The proteome composition of snake venom alters with age and therefore the developmental stage of the organism, which donated the specimen, should be taken into account. To this end, we performed a comparative analysis of B. atrox venom proteome in three stages of maturity. To our knowledge, this is the first proteome analysis of snake venoms associated with the ontogenetic development, although other proteomic studies on snake venom have been published previously [13,14].
In a typical proteomic routine, proteins are separated by 2-DE, visualized by silver or Coomassie blue staining  and protein spots in-gel digested with trypsin . An aliquot of the digest is subjected to PMF by MALDI-TOF mass spectrometry. If no conclusive identification is achieved, tryptic peptides are then extracted from the gel matrix and sequenced by tandem mass spectrometry . However, in both protein identification approaches it is required that the exact sequence of the analyzed protein is available in a database. Nevertheless, only a small number of B. atrox proteins are currently available in a sequence database and therefore the scope of protein identification was very limited. To address this issue, we complemented conventional protein identification methods, which are based on the exact matching of tandem mass spectra to database sequences, with sequence-similarity searches. The latter approach enabled confident identification of unknown proteins that only distantly related to known proteins from other species [18-20]. Using a combination of stringent and sequence-similarity database searches, we identified all major components of venoms and mapped out changes in the abundance of individual protein components in ontogenetically altered proteomes.
The natural polymorphism of the protein sequences, together with the absence of a complete and annotated snake genome, which could be used as a referenceid not allow the unambiguous assignment of the most related protein homologues due to the low sequence coverage. However, the group-specific assignment, based on the peptide sequences, was always reliable.

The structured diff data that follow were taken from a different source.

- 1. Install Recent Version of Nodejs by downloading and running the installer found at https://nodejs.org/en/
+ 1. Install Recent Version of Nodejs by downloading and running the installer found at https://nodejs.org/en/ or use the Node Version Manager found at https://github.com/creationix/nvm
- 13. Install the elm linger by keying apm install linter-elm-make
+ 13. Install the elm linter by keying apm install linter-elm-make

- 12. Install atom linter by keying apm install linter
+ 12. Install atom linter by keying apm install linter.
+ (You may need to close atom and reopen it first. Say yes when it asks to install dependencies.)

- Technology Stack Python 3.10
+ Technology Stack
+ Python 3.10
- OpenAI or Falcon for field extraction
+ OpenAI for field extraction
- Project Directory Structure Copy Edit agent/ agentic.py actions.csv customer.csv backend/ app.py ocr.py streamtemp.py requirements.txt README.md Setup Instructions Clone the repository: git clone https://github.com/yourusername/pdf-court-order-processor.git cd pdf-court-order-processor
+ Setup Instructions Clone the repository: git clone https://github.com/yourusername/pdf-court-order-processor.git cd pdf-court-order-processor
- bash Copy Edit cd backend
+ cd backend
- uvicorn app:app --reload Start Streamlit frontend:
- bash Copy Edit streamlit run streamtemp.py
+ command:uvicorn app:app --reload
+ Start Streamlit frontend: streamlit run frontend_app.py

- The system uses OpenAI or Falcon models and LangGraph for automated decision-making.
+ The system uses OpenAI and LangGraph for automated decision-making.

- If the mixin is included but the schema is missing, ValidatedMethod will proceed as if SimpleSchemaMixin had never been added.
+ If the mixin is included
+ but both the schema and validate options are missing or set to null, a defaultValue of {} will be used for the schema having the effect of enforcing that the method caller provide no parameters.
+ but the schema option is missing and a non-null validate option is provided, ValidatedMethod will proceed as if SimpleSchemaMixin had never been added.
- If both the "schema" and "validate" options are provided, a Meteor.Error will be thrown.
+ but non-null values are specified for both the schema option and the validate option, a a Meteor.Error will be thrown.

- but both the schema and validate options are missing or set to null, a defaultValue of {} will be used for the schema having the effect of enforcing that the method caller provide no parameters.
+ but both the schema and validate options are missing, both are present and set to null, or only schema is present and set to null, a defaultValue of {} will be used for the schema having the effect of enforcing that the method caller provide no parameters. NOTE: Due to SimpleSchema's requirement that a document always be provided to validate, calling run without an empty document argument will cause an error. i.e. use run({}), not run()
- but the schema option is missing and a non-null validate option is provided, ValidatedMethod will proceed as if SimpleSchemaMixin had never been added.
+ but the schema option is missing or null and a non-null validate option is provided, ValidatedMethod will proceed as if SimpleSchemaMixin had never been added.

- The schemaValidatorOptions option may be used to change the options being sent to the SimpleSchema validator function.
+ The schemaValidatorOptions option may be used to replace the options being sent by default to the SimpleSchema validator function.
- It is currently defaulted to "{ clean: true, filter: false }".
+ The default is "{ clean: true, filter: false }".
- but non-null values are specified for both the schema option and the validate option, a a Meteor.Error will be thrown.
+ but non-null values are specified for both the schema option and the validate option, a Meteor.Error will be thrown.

Based on peptide mass fingerprinting analysis we classified the spots of the 2-DE maps in 27 groups. Most groups and those with larger number of spots corresponded to proteinases (metallo and serine proteinases). This result agrees with the fact that venoms from Bothrops species are haemotoxic and promote haemorrhaging primary to extensive local swelling and necrosis .
The proteome maps also enabled the identification of new groups of potential ontogenetic molecular markers. For instance, we found that some groups of proteins including P-III class metalloproteinases (L, M, O and P), serine proteinases (N, Q and R) are more abundant in juvenile specimens, while metalloproteinases from class P-I (group D) are more expressed in adults.
Overall, more groups of proteins were identified in the proteome maps from juveniles, than in adults. Proteome maps from sub-adults contained spots from both juveniles and adults, along with a few stage-specific spots. Previous work suggested that the B. atrox venoms from young individuals trigger more potent biological effects than adult venoms [2,5]. The decrease in hemorrhagic activity in B. atrox venoms during ontogenetic development may be explained by the lower levels of Zn-metalloproteinases of P-III class in adults comparing to juveniles. On the other hand, the higher concentration of berythractivase, a pro-thrombin activator, may reflect the higher coagulant activity of juvenile venoms. The effect of VEGFs, NGFs and CRISPs, all more expressed in young specimens, certainly also contribute to the higher pharmacological activities of the juvenile venom.
The diversity in the protein composition and biological activity of snake venom during growth may be related to adaptation by evolutionary processes to the type and size of the prey [21-24]. Young Bothrops snakes preferentially eat amphibians, lizards, birds, and shift to mammals when they become adults . Therefore, the qualitative and quantitative changes in the B. atrox venom proteome are most likely related to the survival of the snake by prey adaptation.